Ela lantas mengangguk dan tersenyum kearah Fio. "Kenapa nggak ke kantin? Tadi teman kamu asik banget kayaknya ngobrol disana."
"Aku tadi tanya kepada mereka tentang keberadaan kamu. Dan mereka menjawab kalau kamu sedang berada si kelas. So, aku langsung cabut kesini," ujar Ela lagi. Fio mengangguk paham.

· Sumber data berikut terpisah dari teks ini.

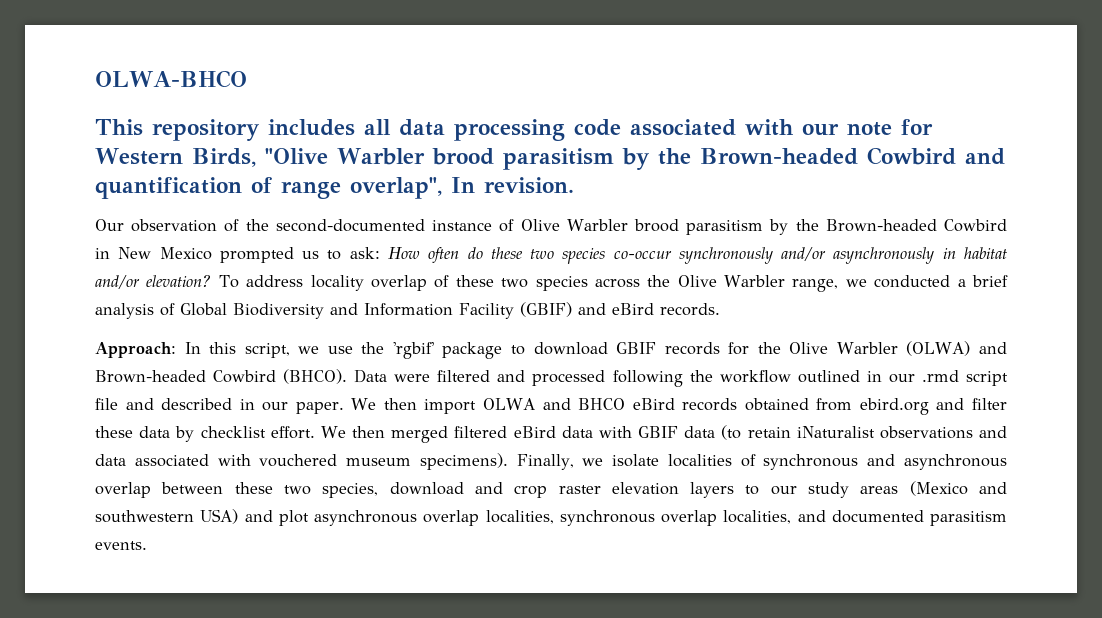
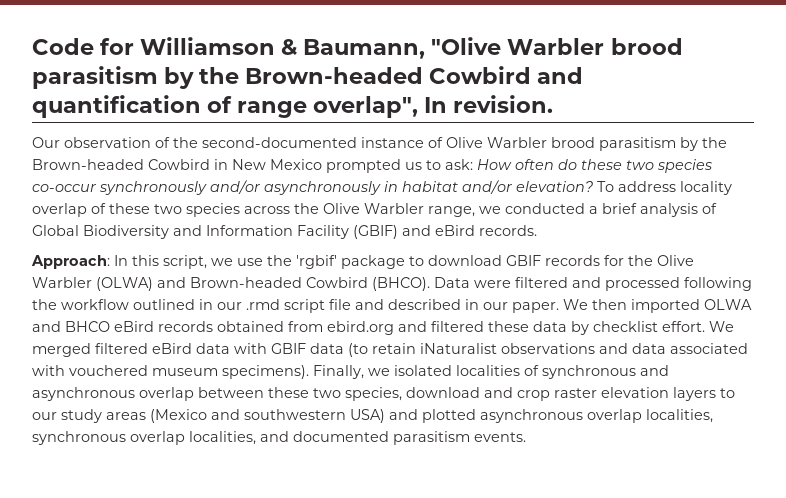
- OLWA-BHCO
- This repository includes all data processing code associated with our note for Western Birds, "Olive Warbler brood parasitism by the Brown-headed Cowbird and quantification of range overlap", In revision.
+ Code for Williamson & Baumann, "Olive Warbler brood parasitism by the Brown-headed Cowbird and quantification of range overlap", In revision.
- We then import OLWA and BHCO eBird records obtained from ebird.org and filter these data by checklist effort.
+ We then imported OLWA and BHCO eBird records obtained from ebird.org and filtered these data by checklist effort.
- We then merged filtered eBird data with GBIF data (to retain iNaturalist observations and data associated with vouchered museum specimens).
+ We merged filtered eBird data with GBIF data (to retain iNaturalist observations and data associated with vouchered museum specimens).
- Finally, we isolate localities of synchronous and asynchronous overlap between these two species, download and crop raster elevation layers to our study areas (Mexico and southwestern USA) and plot asynchronous overlap localities, synchronous overlap localities, and documented parasitism events.
+ Finally, we isolated localities of synchronous and asynchronous overlap between these two species, download and crop raster elevation layers to our study areas (Mexico and southwestern USA) and plotted asynchronous overlap localities, synchronous overlap localities, and documented parasitism events.

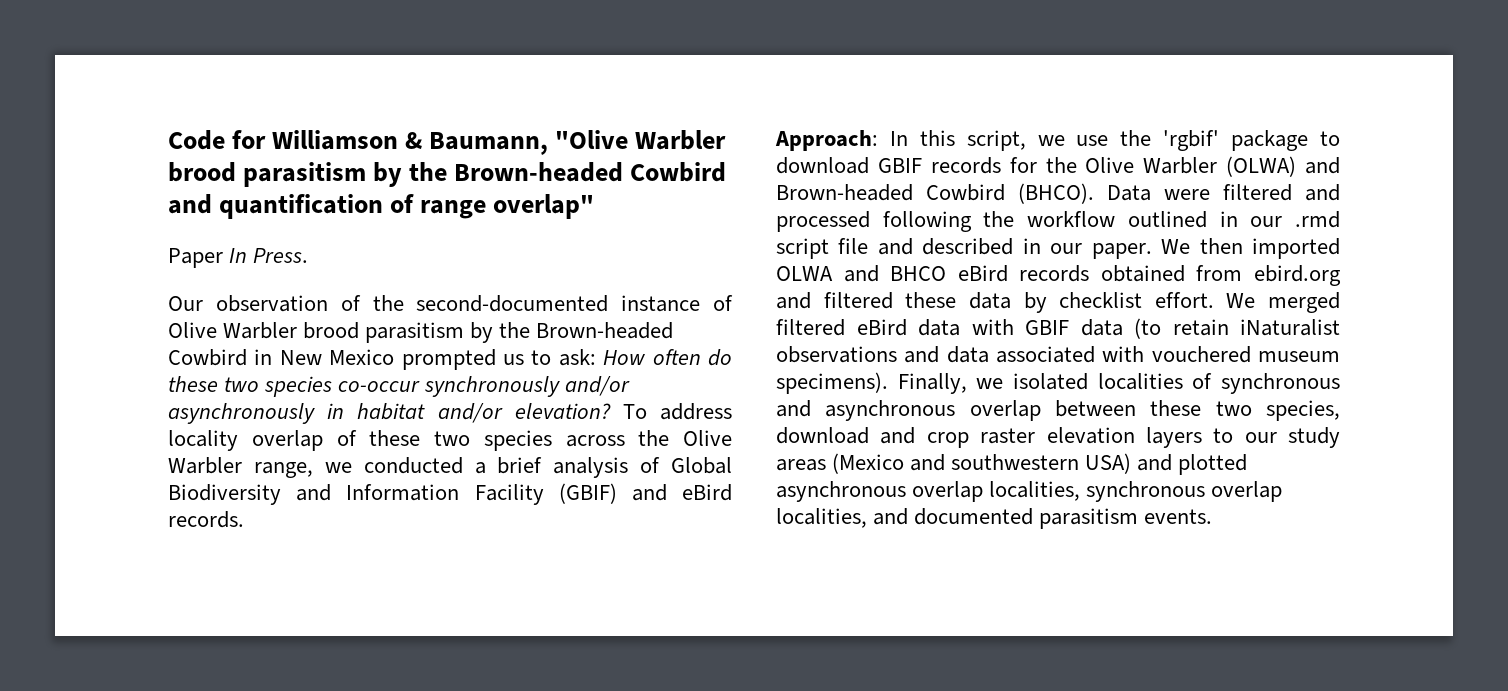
- Code for Williamson & Baumann, "Olive Warbler brood parasitism by the Brown-headed Cowbird and quantification of range overlap", In revision.
+ Code for Williamson & Baumann, "Olive Warbler brood parasitism by the Brown-headed Cowbird and quantification of range overlap"
+ Paper In Press.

"Jadi?" Alis Fio hambir menyatu.
"Kenapa kamu nggak pergi ke kantin?"
"Aku males. Lagian aku juga masih kenyang," balas Fio cepat.
"Aku tahu kalu alesan kamu nggak masuk akal. Benar kamu milih dikelas sendirian sambil celingak celinguk nggak ada teman. Dan kamu betah berlama-lama disini? Cukup aneh bukan kalau dipikirin?"
Fio dibuat tidak bisa berucap dengan Ela, kalak kelasnya itu telah mematahkan argumen yang sudah Fio buat. Alasan itu tidak mempan melawan Ela.
"Udah ah, jangan bahas itu lagi. Langsung keintinya aja. Apa yang membuat kak Ela datang ke kelas aku?"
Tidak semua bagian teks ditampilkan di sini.